Routine Pelvic Examinations in Asymptomatic Young Women

N Engl J Med 1996; 335:1847-1848December 12, 1996

Article

To the Editor:

A first-catch urine sample from women may be an appropriate specimen for diagnosing chlamydial and gonococcal infection by DNA-amplification procedures.1,2 This noninvasive means of obtaining a diagnostic specimen may provide a way to reach sexually active women who should be screened for sexually transmitted diseases but who lack adequate access to health care or fear pelvic examinations. One concern about substituting the examination of first-catch urine specimens for pelvic examinations is that clinical information may be lost. To determine the treatable conditions that were detected during routine pelvic examinations, we reviewed the charts of all girls and young women (13 to 20 years of age) who had routine pelvic examinations at a health maintenance organization and a university-based clinic for teenagers. During a one-year period 564 girls and young women had pelvic examinations, and 330 (mean age, 16.4 years) met our criteria: they were sexually active, were asymptomatic (symptoms were not the reason for the visit), and had tests for chlamydiae and gonococci. Most of the pelvic examinations (51 percent) were routine, 15 percent were done to rule out sexually transmitted diseases, 13 percent to rule out pregnancy, and 21 percent to establish a means of contraception. According to their histories, 78 percent of the subjects had had no recent genital symptoms, whereas 15 percent had had vaginal discharge, itching, or abnormal bleeding. On examination, 92 percent of the subjects had no abnormal signs; the most common finding (6 percent) was vaginal discharge. A total of 6.2 percent had chlamydial infection, and 0.6 percent had gonorrhea on the basis of culture, enzyme immunoassay, or both. Wet mounts were positive for infection in about 12 percent (5 percent had a yeast infection, 6 percent bacterial vaginosis, and 2 percent trichomoniasis). Nine percent of the subjects were pregnant, and 1.4 percent had an abnormal Papanicolaou smear (all had cervical intraepithelial neoplasia grade 1 or low-grade squamous intraepithelial lesions).
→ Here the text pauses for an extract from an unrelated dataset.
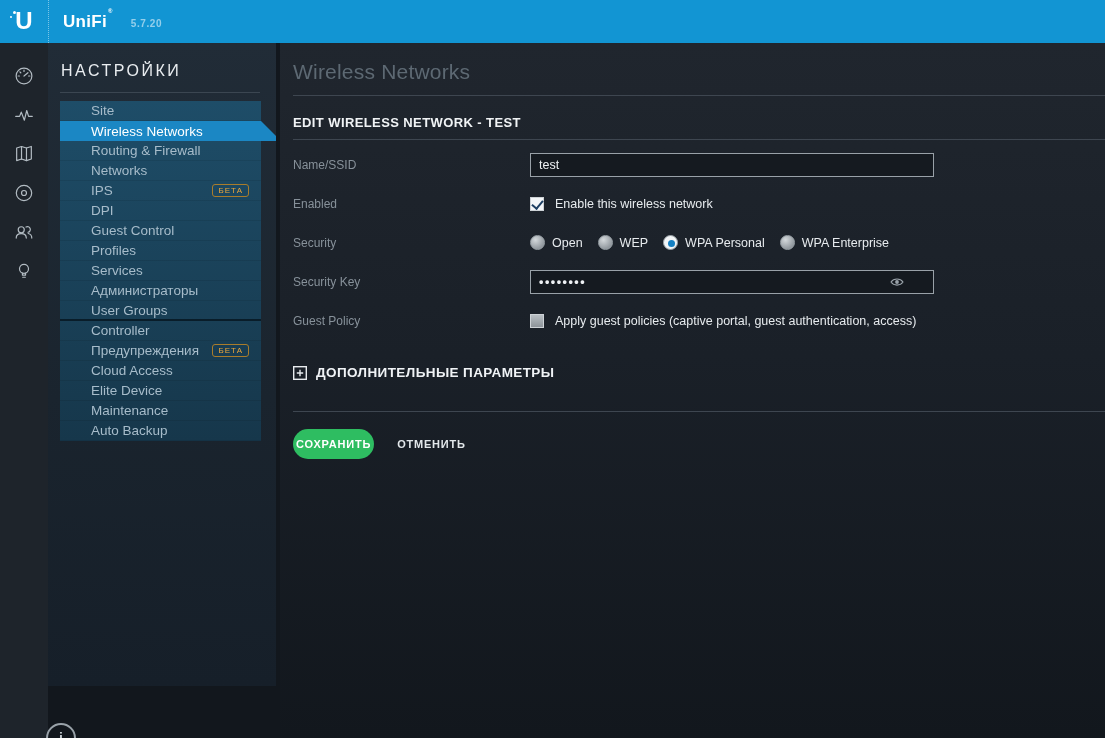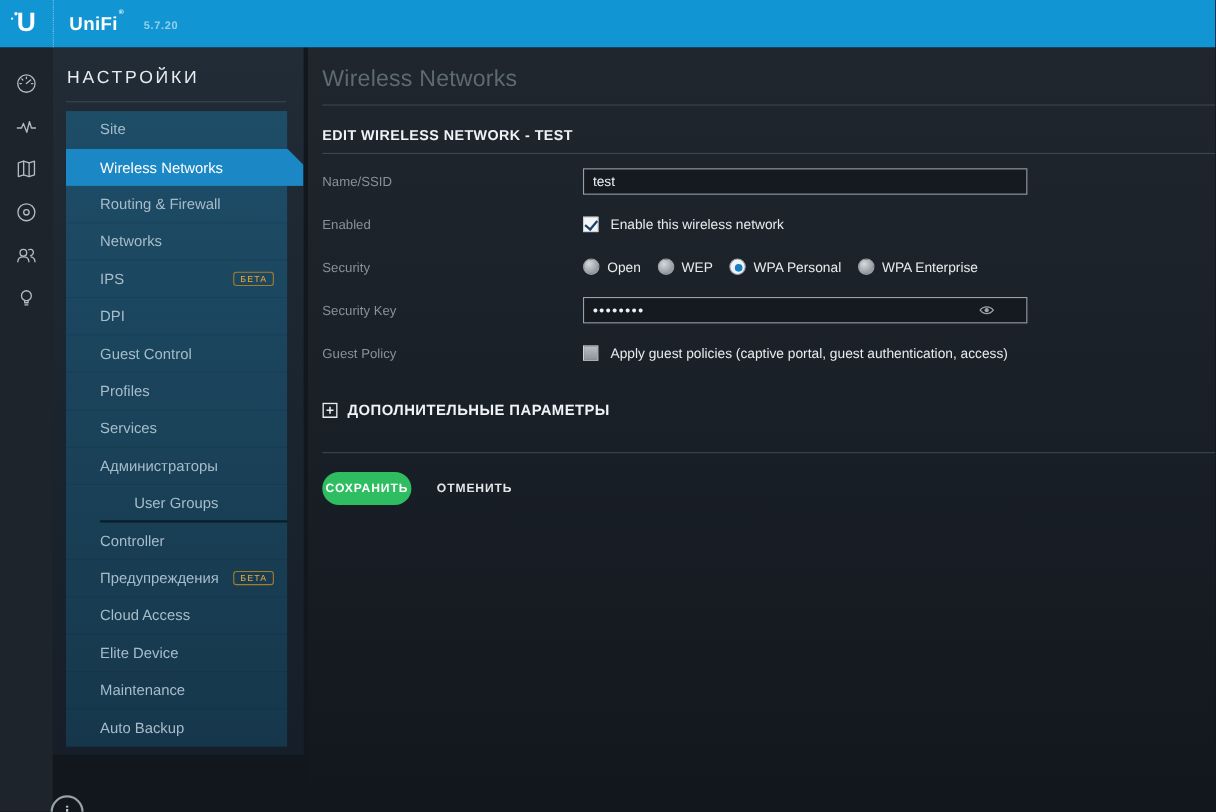"Site" .menu-item { height: 34px -> 20px }
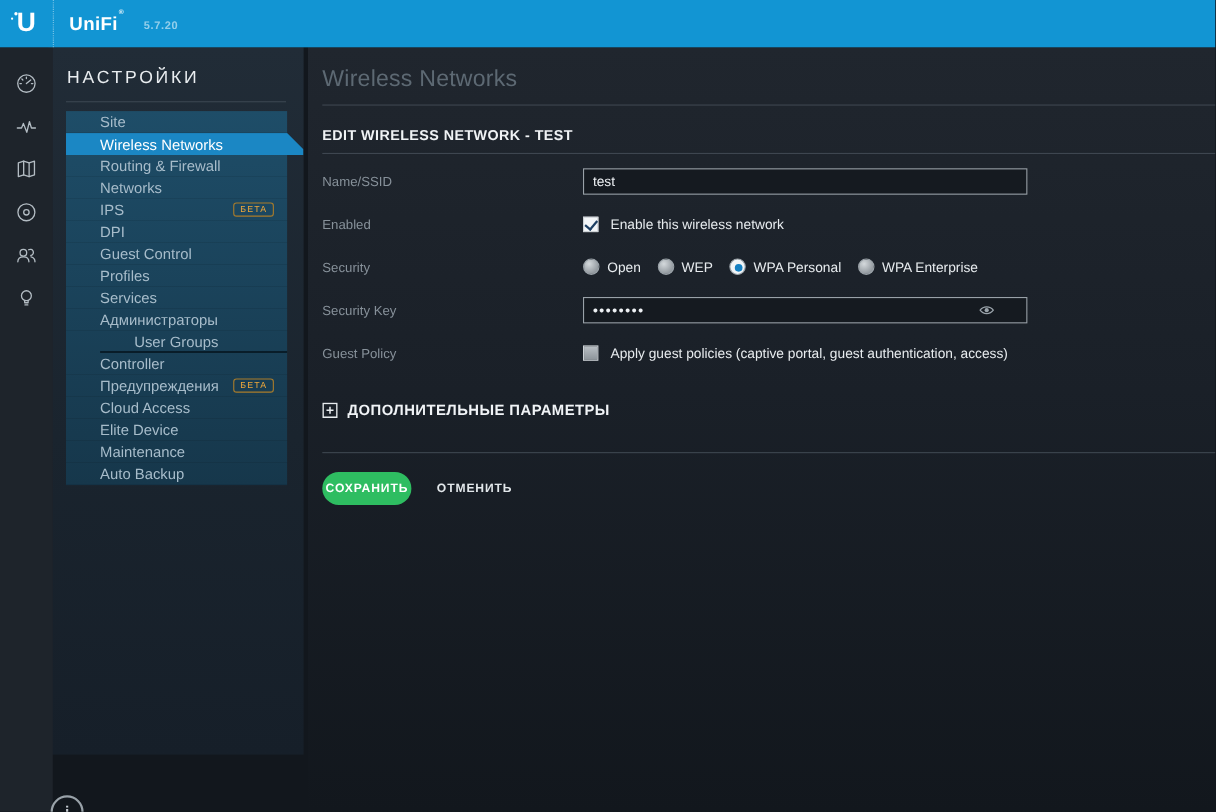"User Groups" .menu-item.group-end { margin-left: 31px -> none }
Conditions requiring intervention in this asymptomatic group were for the most part trivial or diagnosable with examination of urine specimens. It is unlikely that any adverse outcomes would have resulted from delaying the routine pelvic examination and Papanicolaou smear. For example, the progression from cervical intraepithelial neoplasia grade 1 to more invasive disease takes years.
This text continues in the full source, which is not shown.